The answer to this question depends on whose perspective you take: the human's, or the E. coli's. From the perspective of the E. coli the bacteria doesn't really get inside of the lettuce plant; the bacteria will coat the surfaces of contaminated leaves. However, you also must remember that E. coli are about 500 times smaller than a ".", and that lettuce leaves will have small rips and tears in it. These blemishes, which are tiny to the human eye, are like the grand canyon to a bacterium, and full of miniscule nooks and crannies just big enough for bacteria to wedge themselves into. It's because of this that it is unlikely that you'd be able to wash off all of the offending E. coli.

Indeed, to protect yourself against the type of E. coli that has been causing these outbreaks, which is from the strain "O157", you'd have to scrub the lettuce rather unrealistically clean – or cook it, but mushy lettuce doesn't exactly tickle my tastebuds, personally. Just like you only need to eat a tiny piece of chili pepper to figuratively set your tongue on fire, you only need to eat a tiny amount of Escherichia coli O157 – just a few individual bacteria – to blow up your intestines. As one of my professors from UBC eloquently put it, the O157 strain of E. coli, unlike the many other harmless or even beneficial E. coli strains which might live peacefully in your gut, causes "WICKED diarrhea".

Luckily for us, most of the time wicked diarrhea is where it ends for human infections, and then we recover. However, E. coli O157 can be deadly to humans if the infection gets out of hand. The bacteria can cause "hemolytic uremic syndrome", a condition in which the bacteria trigger a mass explosion of the human's red blood cells, which then leads to kidney failure.

So how does this bacteria get into our food in the first place? As this paper nicely shows, the main pathway for E. coli O157 to get into human food is via cows and other ruminant (eating-their-own-cud) animals. Cows, for example, can carry this strain in their intestines, meaning that they also poop it out. As a result, anything in contact with cow poop could potentially be contaminated with O157. Although usually farmers and companies are now very careful to test regularly for contamination, it still happens when beef, milk, or vegetables are in contact with cow dung.

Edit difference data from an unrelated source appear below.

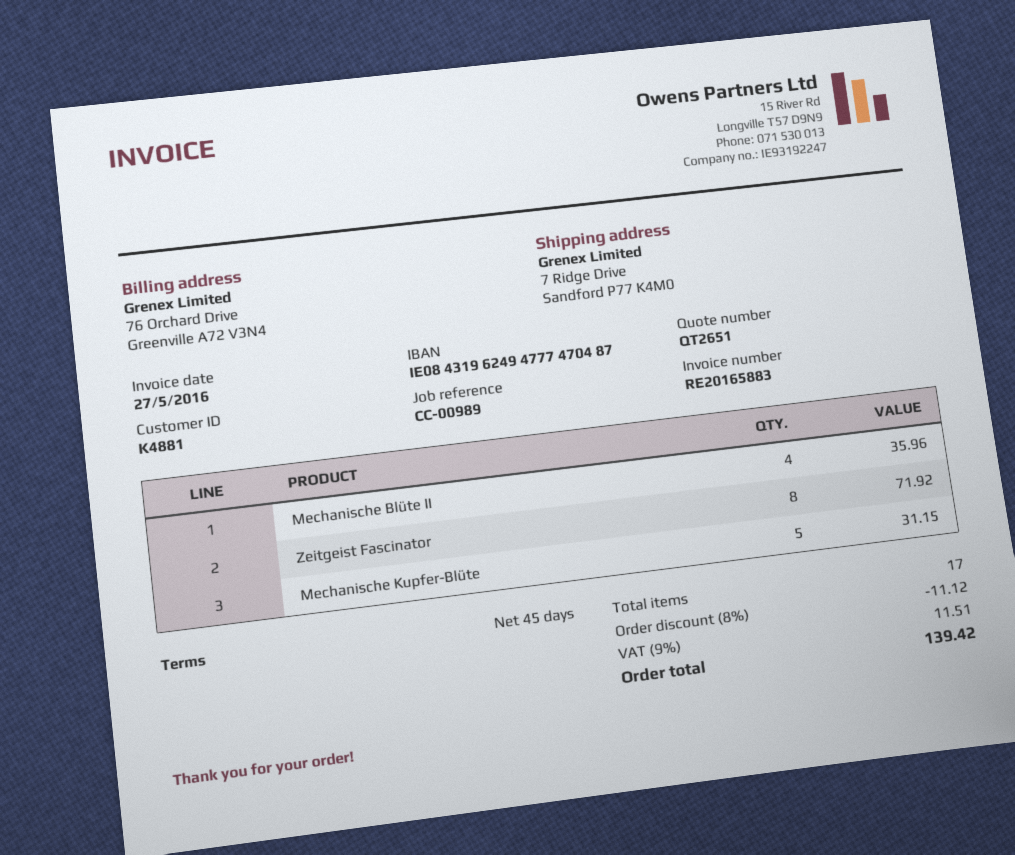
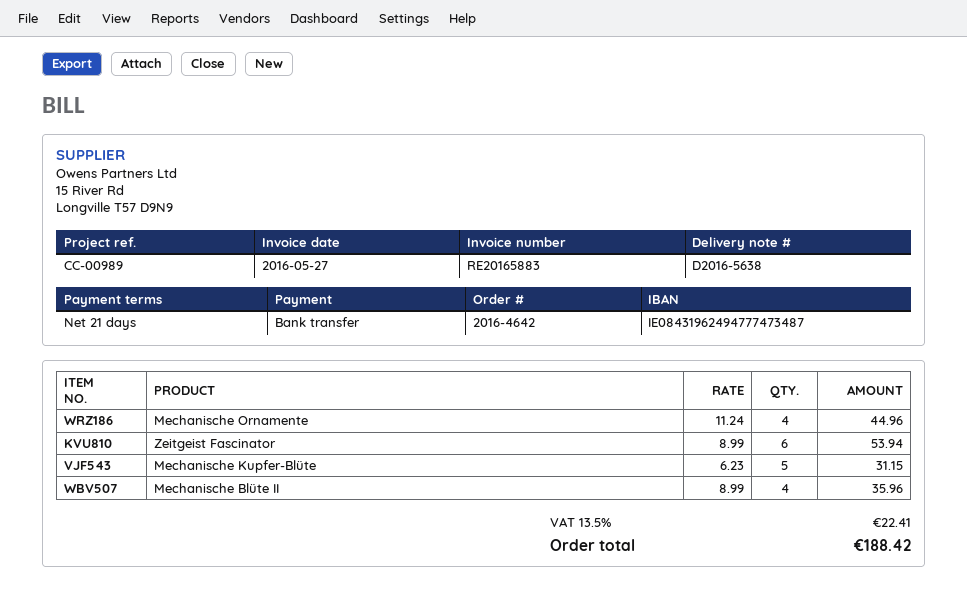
payment terms: 45 days -> 21 days
bank account: IE08431962494777470487 -> IE08431962494777473487
Zeitgeist Fascinator: 8 for 71.92 -> 6 for 53.94
Mechanische Ornamente: none -> 4 for 44.96
discount: 8% = 11.12 -> none
tax: 9% = 11.51 -> 13.5% = 22.41
total: 139.42 -> 188.42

So, what is the best way to avoid this contamination, and being infected with E. coli O157? For this one, the answer is not only microbiological, but also has to take into account the way that food is produced today. In particular, there are two big factors that have been making E. coli outbreaks more and more likely to happen.

Firstly, the human population has never eaten so much meat before as a whole. It's easy to forget that when we farm a lot of animals for meat, the side product is, to put it bluntly, a whole lotta crap. Factory farming cows produces mountains of cow poop. And, that poop has gotta go somewhere. Often, "somewhere" is into the water supply, or into fields that will later be used to grow vegetables. Either via the sprinkler water or via the earth itself, this cow poop can then end up on vegetables later sold in your supermarket.

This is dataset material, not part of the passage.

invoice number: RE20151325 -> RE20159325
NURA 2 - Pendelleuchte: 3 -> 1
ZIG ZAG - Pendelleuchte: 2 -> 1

This brings us to our second reason for increased O157 outbreaks. When cows are factory farmed for consumption or milk production, they are not fed their natural diet of grass. Rather, cows are fed grain, which is less expensive and takes up less room. You might remember that, as a human, changing what you eat can change the microbiota in your guts. The same is true for cows. In fact, 20 years ago researchers had already shown that feeding cows grain makes them more likely to carry more dangerous E. coli O157 bacteria in comparison to cattle that were fed grass. More recent studies such as this one and this one have also found that cattle fed grain poop out more E. coli O157 than grass-fed cows, meaning that there is more of the harmful bacteria let out into the environment to possibly infect people.

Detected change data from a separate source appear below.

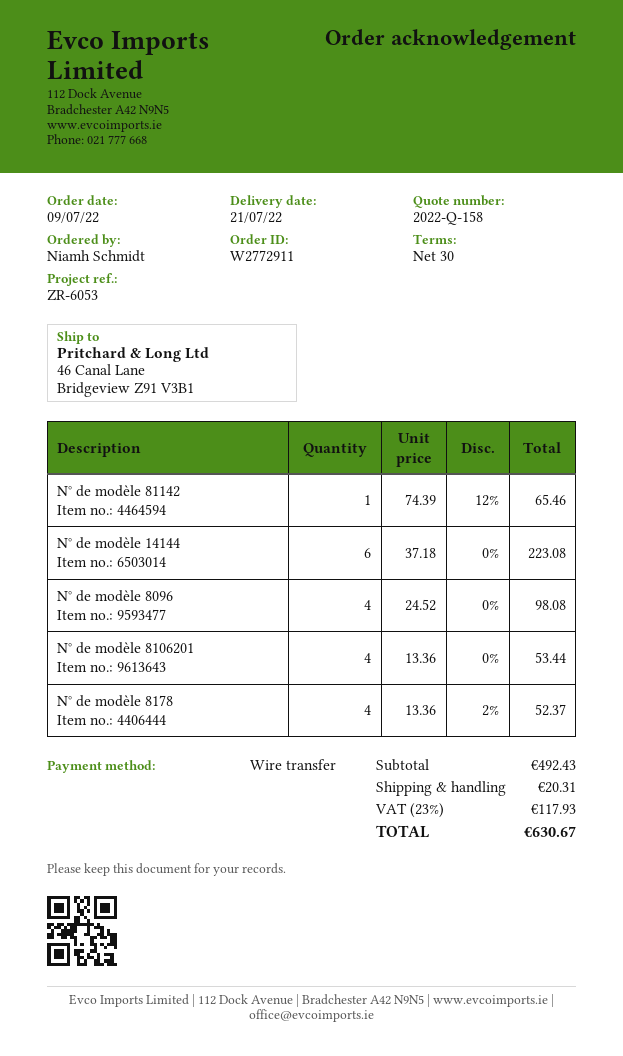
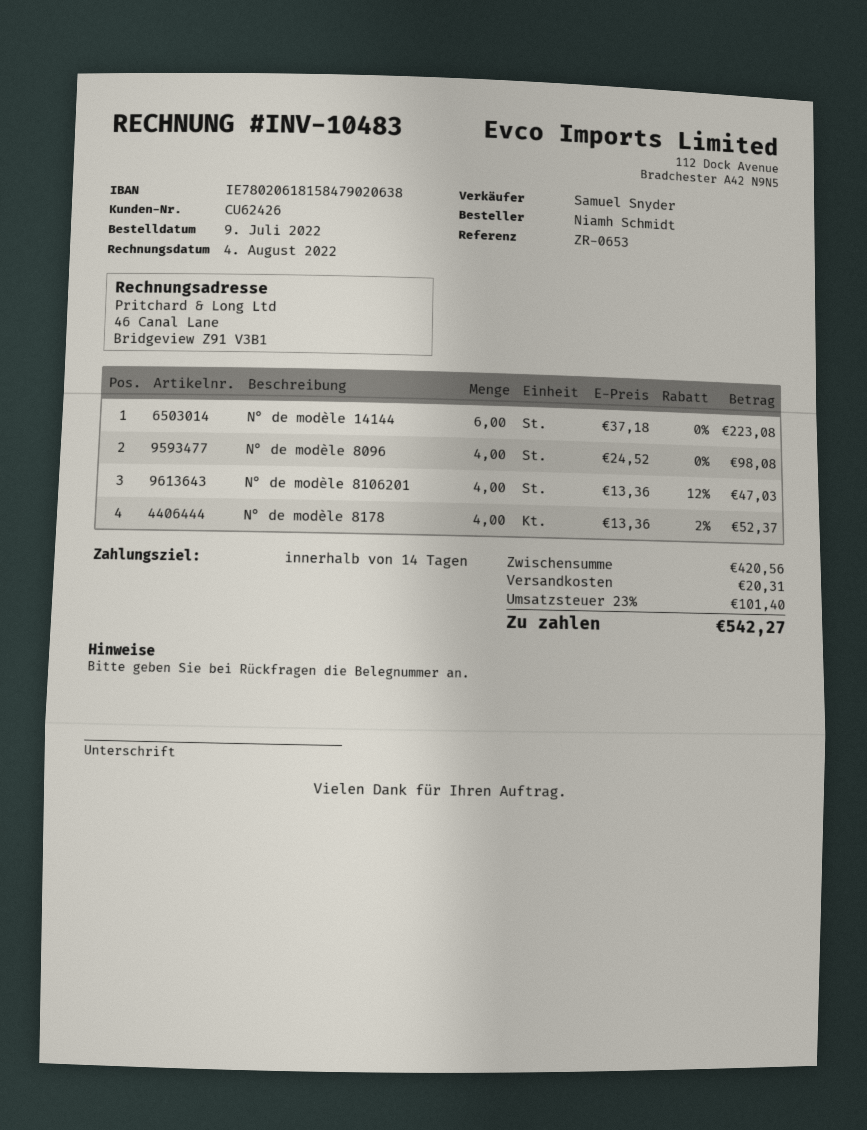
payment terms: 30 days -> 14 days
reference: ZR-6053 -> ZR-0653
N° de modèle 81142: 1 x 74.39 - 12% = 65.46 -> none
N° de modèle 8106201: 4 x 13.36 = 53.44 -> 4 x 13.36 - 12% = 47.03
subtotal: 492.43 -> 420.56
tax: 23% = 117.93 -> 23% = 101.40
total: 630.67 -> 542.27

So, what is the best way to reduce the risk of E. coli O157 infection, then? I would argue that the solution is not washing your vegetables, but rather avoiding eating a lot of grain-fed, factory farmed cattle products. Based on the evidence I can find, the best way to reduce the future risk of O157 outbreaks is to eat less meat overall, and grass-fed meat if any. In the end, we can't really blame the "crappy" vegetables at all, but rather a "crappy" system.